§ Exercise
Below are some records. Write out the lines from the one containing "background: #1d4ed8 ->" to the last line, word for word, leaving out pictures.

§ Records for this exercise
+++
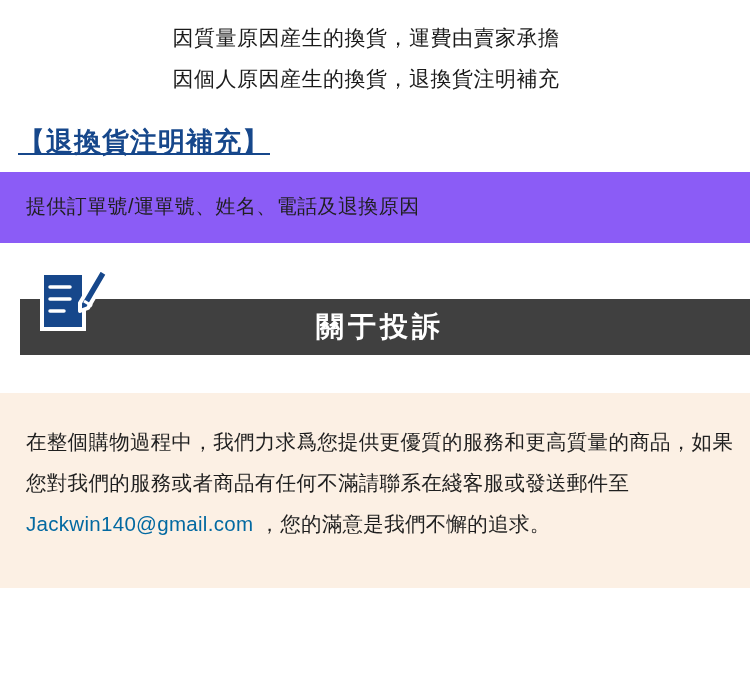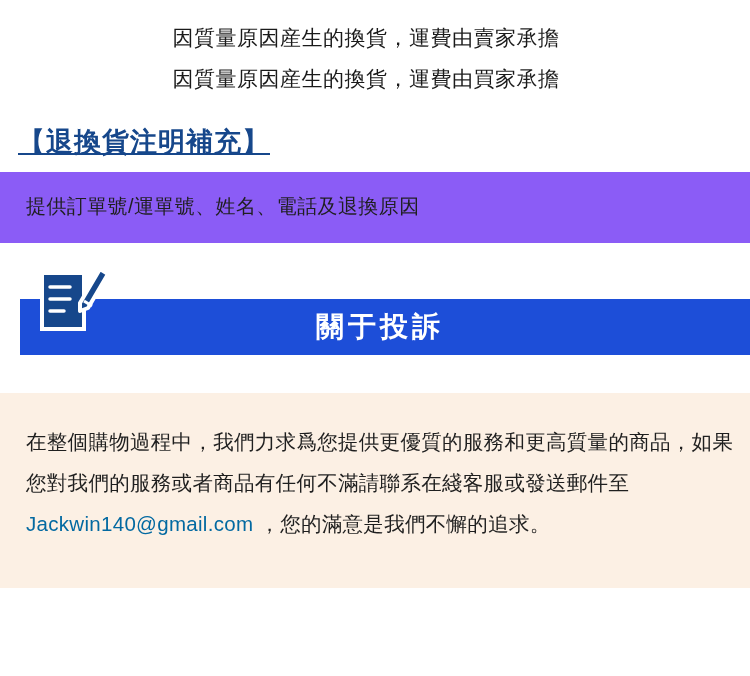"因質量原因産生的換貨，運費由買家承擔" div.top-line { text: 質量原因産生的換貨，運費由買家承擔 -> 個人原因産生的換貨，退換貨注明補充 }
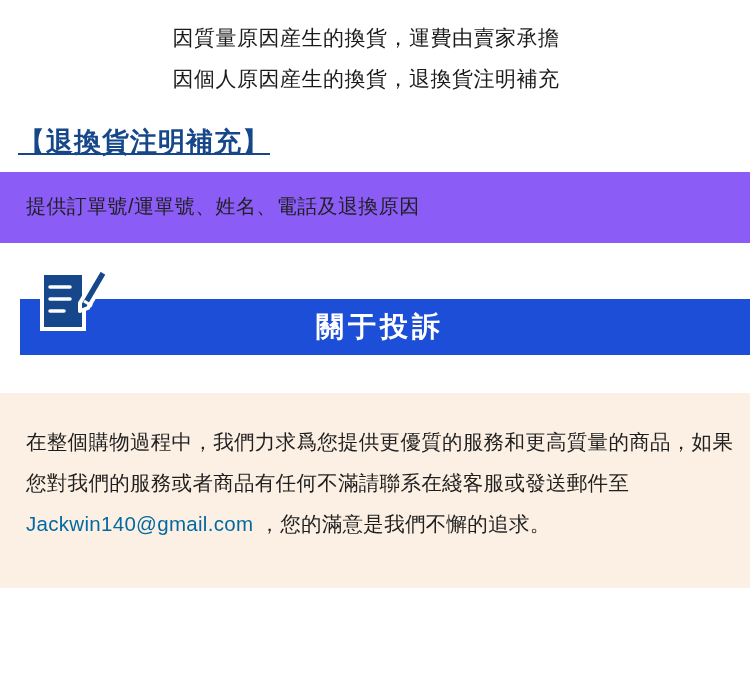"關于投訴" .banner-bar { background: #1d4ed8 -> #404040 }
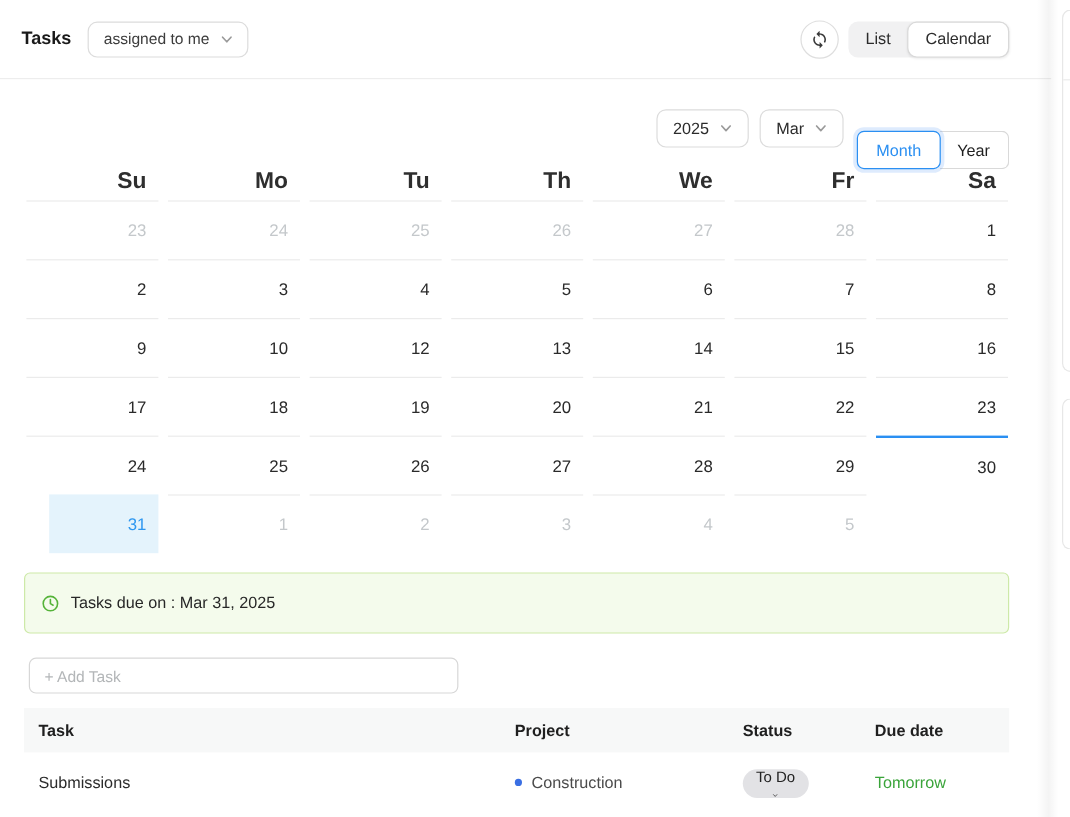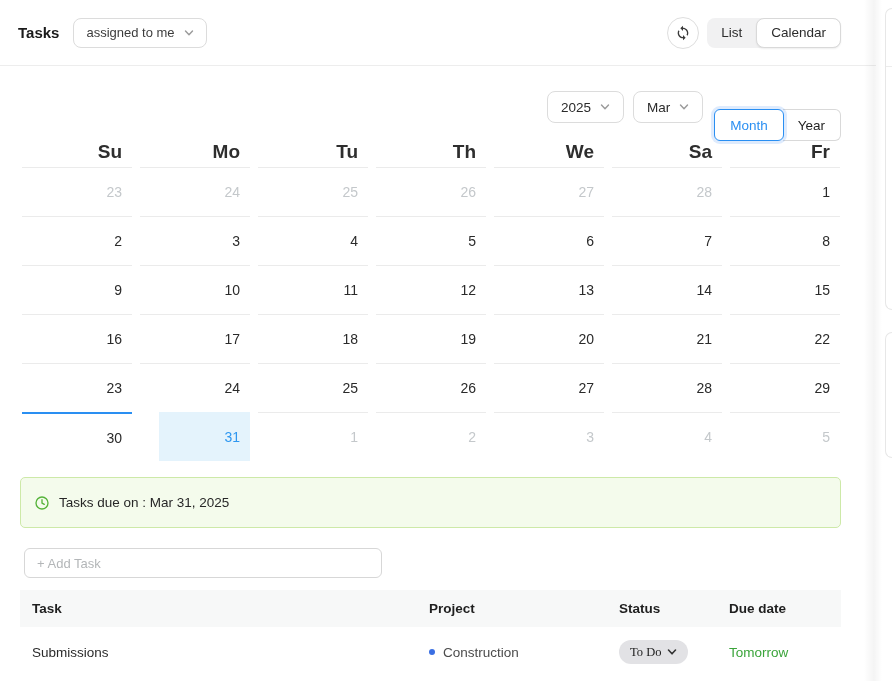"Sa" div.cal-head { order: before "Fr" -> after "Fr" }
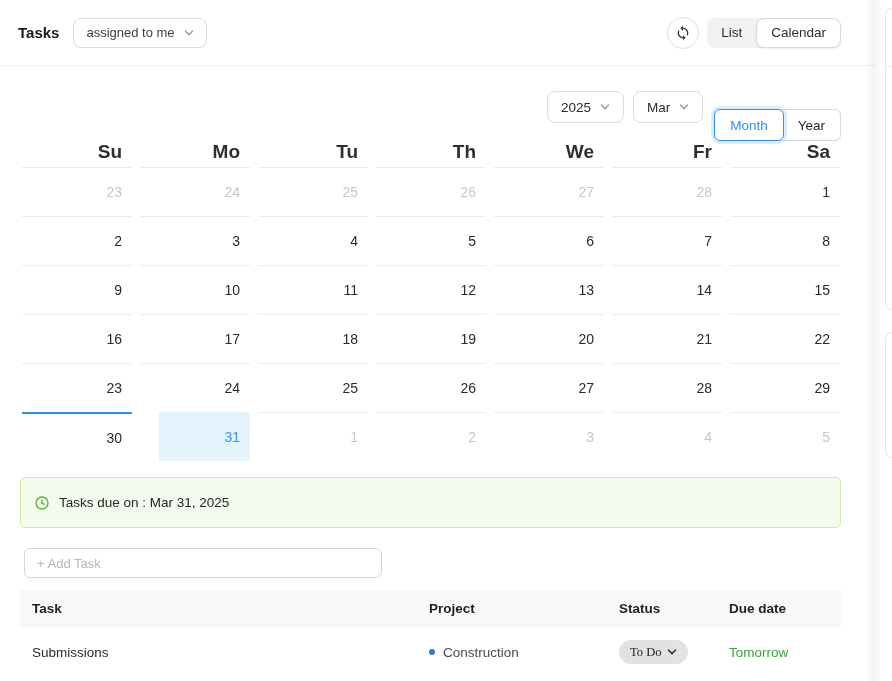"11" div.cal-cell { html: <div>11</div> -> none }
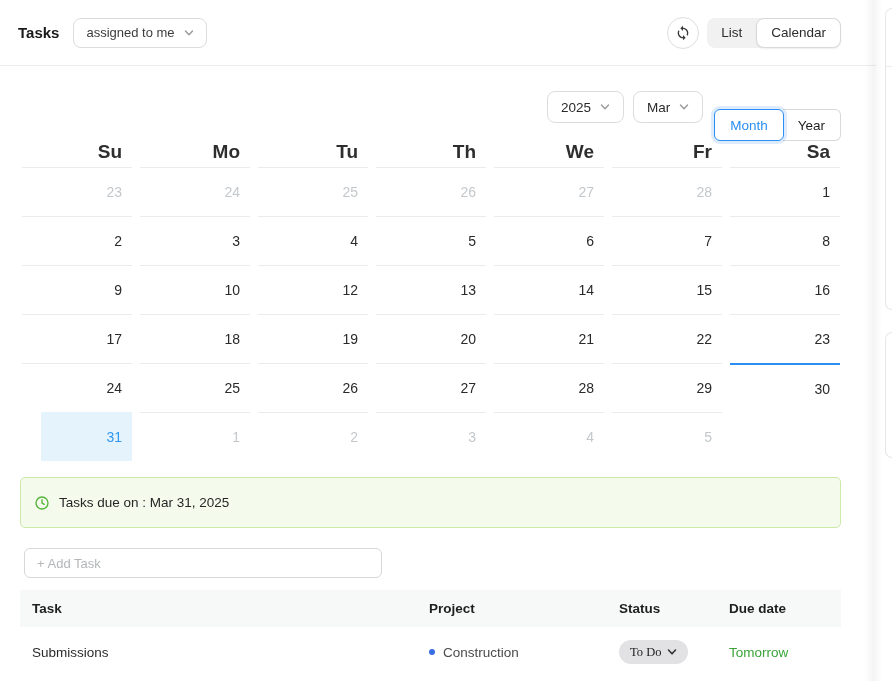"To Do" .status-pill { flex-direction: none -> column; font-family: Liberation Serif, serif -> Liberation Sans, sans-serif }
+++
§ Answer to this problem
"關于投訴" .banner-bar { background: #1d4ed8 -> #404040 }
"Sa" div.cal-head { order: before "Fr" -> after "Fr" }
"11" div.cal-cell { html: <div>11</div> -> none }
"To Do" .status-pill { flex-direction: none -> column; font-family: Liberation Serif, serif -> Liberation Sans, sans-serif }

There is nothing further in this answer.